What to work on> Could you filter the data below down to the lines that hold the word "device"?

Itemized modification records
******

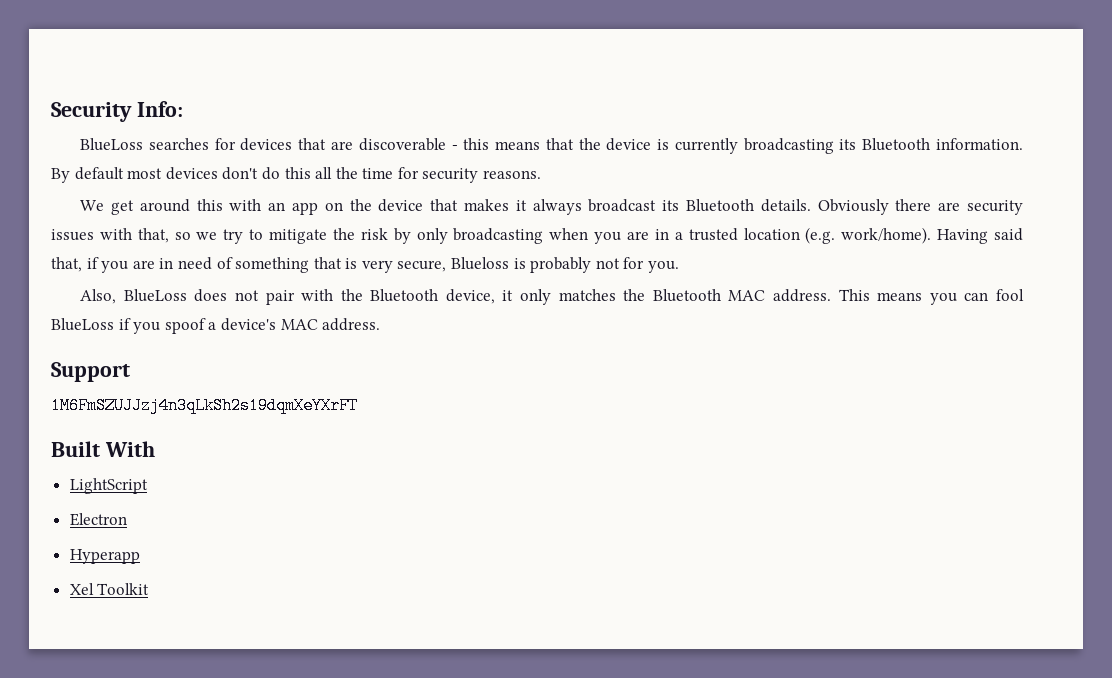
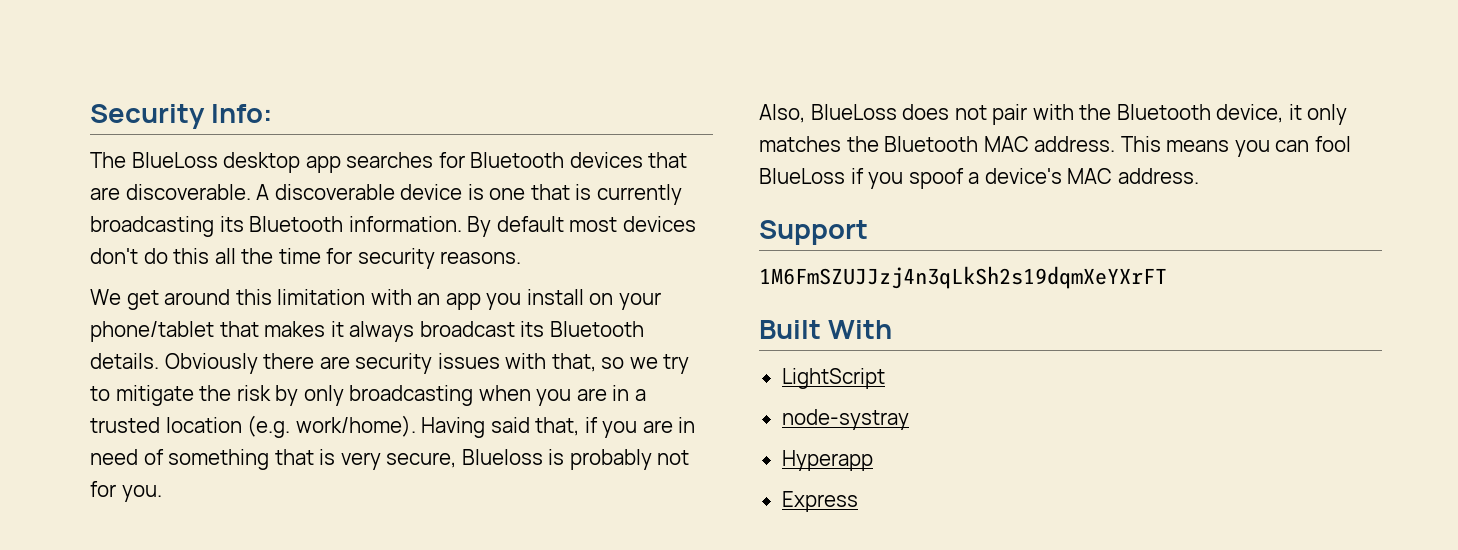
[80,138,144,151] BlueLoss -> [90,152,341,173] The BlueLoss desktop app
(236, 144) none -> [470,152,565,168] Bluetooth
[358,138,652,151] discoverable - this means that the device -> [125,184,570,200] discoverable. A discoverable device is one that
(223, 205) none -> [277,289,366,305] limitation
[324,199,424,212] on the device -> [486,289,661,310] [90,321,214,342] you install on your phone/tablet
[69,513,127,526] Electron -> [781,409,909,430] node-systray
[69,583,150,595] Xel Toolkit -> [781,491,858,512] Express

******

Task answer>
[358,138,652,151] discoverable - this means that the device -> [125,184,570,200] discoverable. A discoverable device is one that
[324,199,424,212] on the device -> [486,289,661,310] [90,321,214,342] you install on your phone/tablet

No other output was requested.